#### [EXERCISE INSTRUCTIONS]
Set down the records exactly as they stand, except for any pictures, which you should omit.

#### [RECORDS FOR PROCESSING]
_____
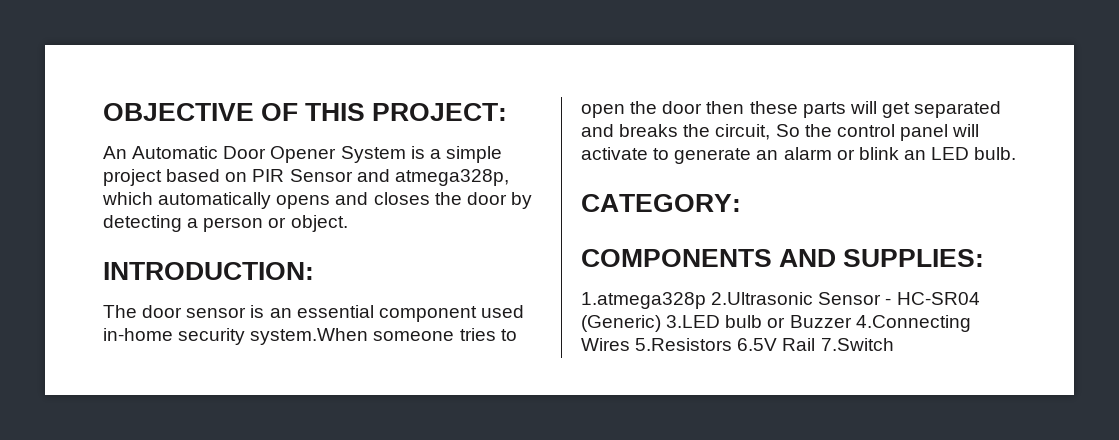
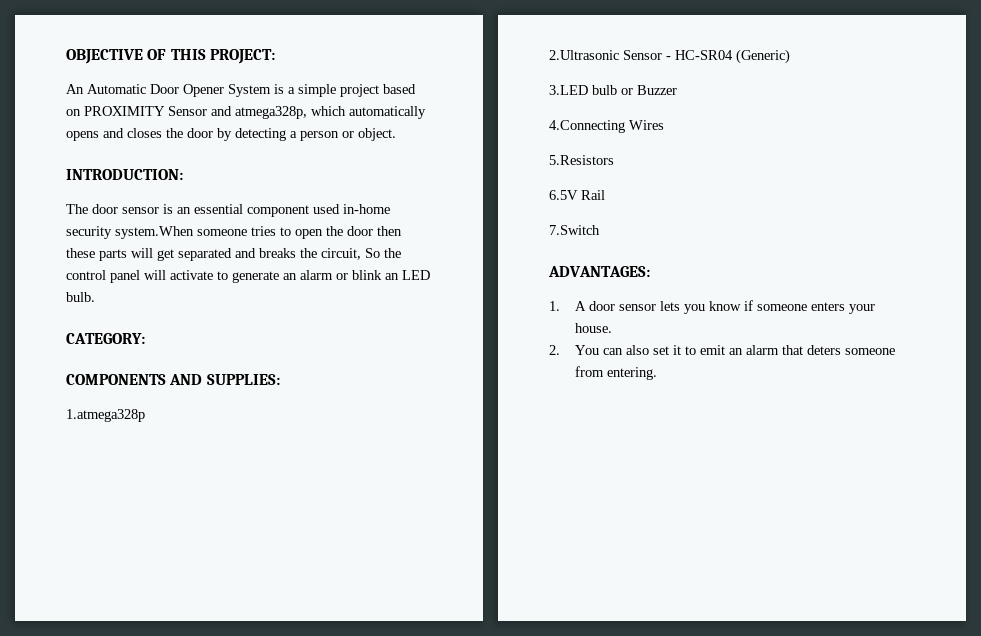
[252,169,285,182] PIR -> [84,106,165,116] PROXIMITY
(706, 300) none -> (145, 415) //
(661, 323) none -> (790, 56) //
(852, 321) none -> (677, 90) //
(630, 344) none -> (664, 125) //
(733, 344) none -> (614, 160) //
(816, 344) none -> (605, 195) //
(894, 344) none -> [548,266,650,277] [549,300,875,314] [574,323,612,333] [549,345,895,355] [574,366,657,380] // ADVANTAGES: // 1. A door sensor lets you know if someone enters your house. // 2. You can also set it to emit an alarm that deters someone from entering.

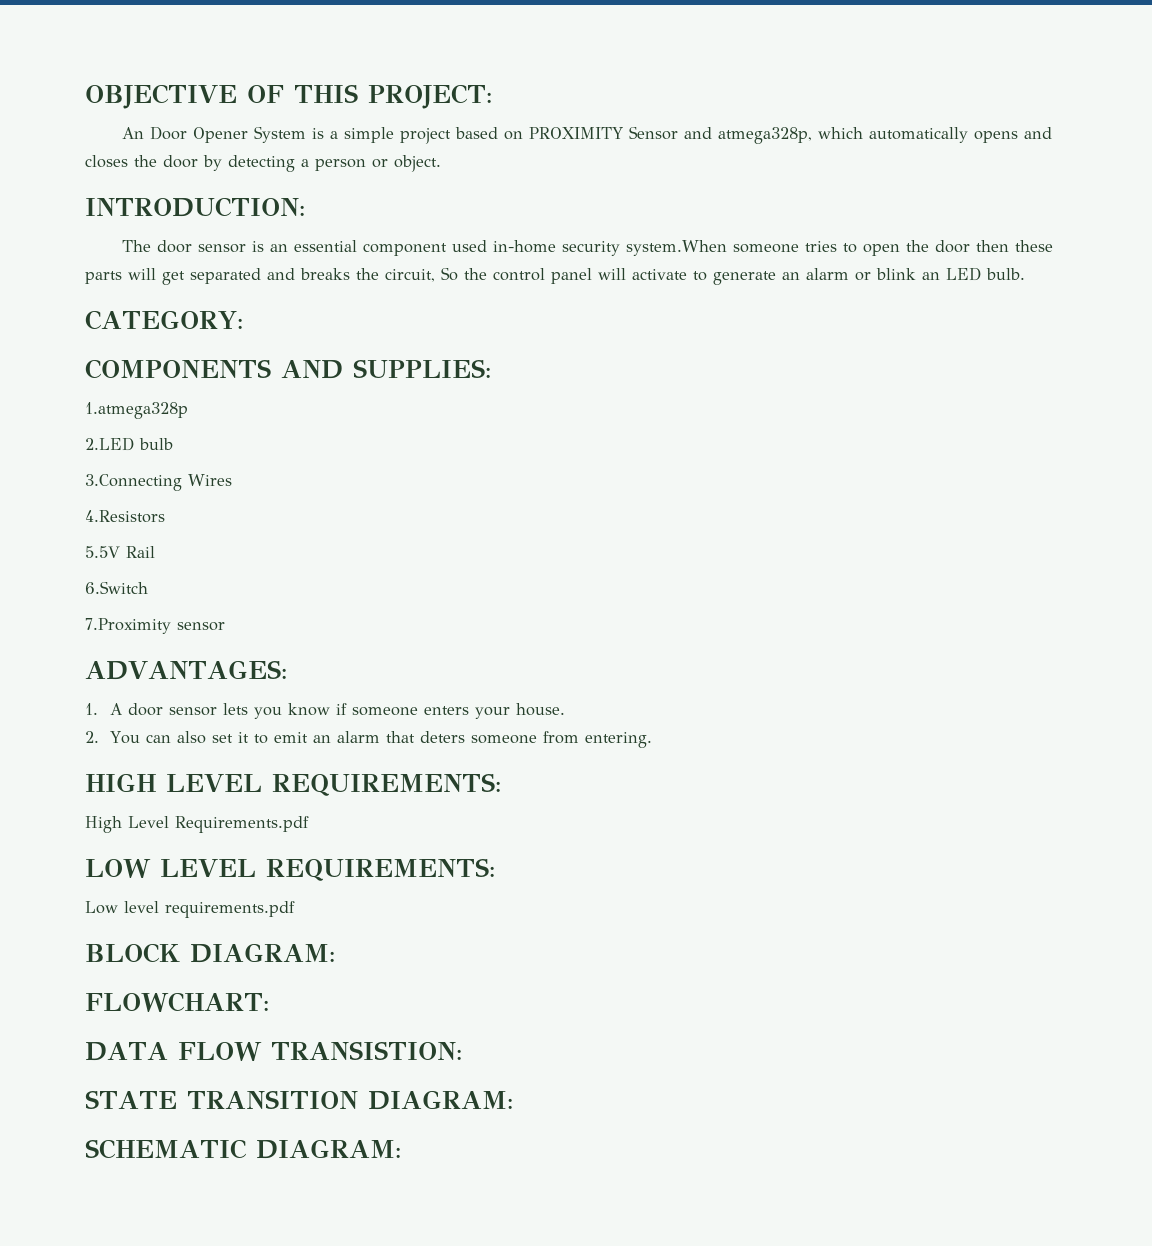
[87,84,146,94] Automatic -> (144, 133) none
[549,49,790,64] [549,85,677,95] [549,120,625,133] 2.Ultrasonic Sensor - HC-SR04 (Generic) // 3.LED bulb or Buzzer // 4.Connecting -> [85,437,173,451] [85,474,182,491] 2.LED bulb // 3.Connecting
[549,155,614,165] [549,190,578,200] 5.Resistors // 6.5V -> [85,510,165,523] [85,546,120,558] 4.Resistors // 5.5V
[549,225,600,235] 7.Switch -> [85,581,148,594] [85,618,225,634] 6.Switch // 7.Proximity sensor
(657, 373) none -> [85,773,501,796] [85,816,309,833] [85,858,495,881] [85,901,295,918] [85,943,335,963] [85,992,269,1012] [85,1041,462,1061] [85,1090,513,1110] [85,1139,401,1159] // HIGH LEVEL REQUIREMENTS: // High Level Requirements.pdf // LOW LEVEL REQUIREMENTS: // Low level requirements.pdf // BLOCK DIAGRAM: // FLOWCHART: // DATA FLOW TRANSISTION: // STATE TRANSITION DIAGRAM: // SCHEMATIC DIAGRAM:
_____
#### [WRITTEN ANSWER]
[252,169,285,182] PIR -> [84,106,165,116] PROXIMITY
(706, 300) none -> (145, 415) //
(661, 323) none -> (790, 56) //
(852, 321) none -> (677, 90) //
(630, 344) none -> (664, 125) //
(733, 344) none -> (614, 160) //
(816, 344) none -> (605, 195) //
(894, 344) none -> [548,266,650,277] [549,300,875,314] [574,323,612,333] [549,345,895,355] [574,366,657,380] // ADVANTAGES: // 1. A door sensor lets you know if someone enters your house. // 2. You can also set it to emit an alarm that deters someone from entering.

[87,84,146,94] Automatic -> (144, 133) none
[549,49,790,64] [549,85,677,95] [549,120,625,133] 2.Ultrasonic Sensor - HC-SR04 (Generic) // 3.LED bulb or Buzzer // 4.Connecting -> [85,437,173,451] [85,474,182,491] 2.LED bulb // 3.Connecting
[549,155,614,165] [549,190,578,200] 5.Resistors // 6.5V -> [85,510,165,523] [85,546,120,558] 4.Resistors // 5.5V
[549,225,600,235] 7.Switch -> [85,581,148,594] [85,618,225,634] 6.Switch // 7.Proximity sensor
(657, 373) none -> [85,773,501,796] [85,816,309,833] [85,858,495,881] [85,901,295,918] [85,943,335,963] [85,992,269,1012] [85,1041,462,1061] [85,1090,513,1110] [85,1139,401,1159] // HIGH LEVEL REQUIREMENTS: // High Level Requirements.pdf // LOW LEVEL REQUIREMENTS: // Low level requirements.pdf // BLOCK DIAGRAM: // FLOWCHART: // DATA FLOW TRANSISTION: // STATE TRANSITION DIAGRAM: // SCHEMATIC DIAGRAM:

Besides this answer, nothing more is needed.